● The problem: Exactly as written, return every line of the data below apart from the pictures.

● Supplied material:
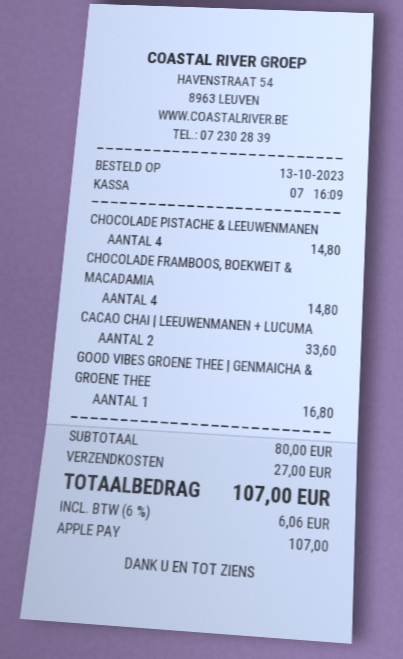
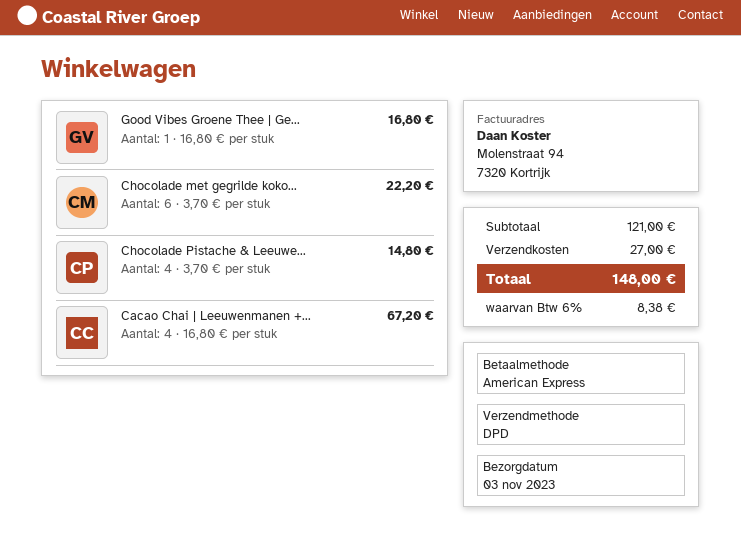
payment method: Apple Pay -> American Express
CHOCOLADE FRAMBOOS, BOEKWEIT & MACADAMIA: 4 for 14.80 -> none
CACAO CHAI | LEEUWENMANEN + LUCUMA: 2 for 33.60 -> 4 for 67.20
Chocolade met gegrilde koko...: none -> 6 for 22.20
subtotal: 80.00 -> 121.00
tax: 6% = 6.06 -> 6% = 8.38
total: 107.00 -> 148.00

● Output:
payment method: Apple Pay -> American Express
CHOCOLADE FRAMBOOS, BOEKWEIT & MACADAMIA: 4 for 14.80 -> none
CACAO CHAI | LEEUWENMANEN + LUCUMA: 2 for 33.60 -> 4 for 67.20
Chocolade met gegrilde koko...: none -> 6 for 22.20
subtotal: 80.00 -> 121.00
tax: 6% = 6.06 -> 6% = 8.38
total: 107.00 -> 148.00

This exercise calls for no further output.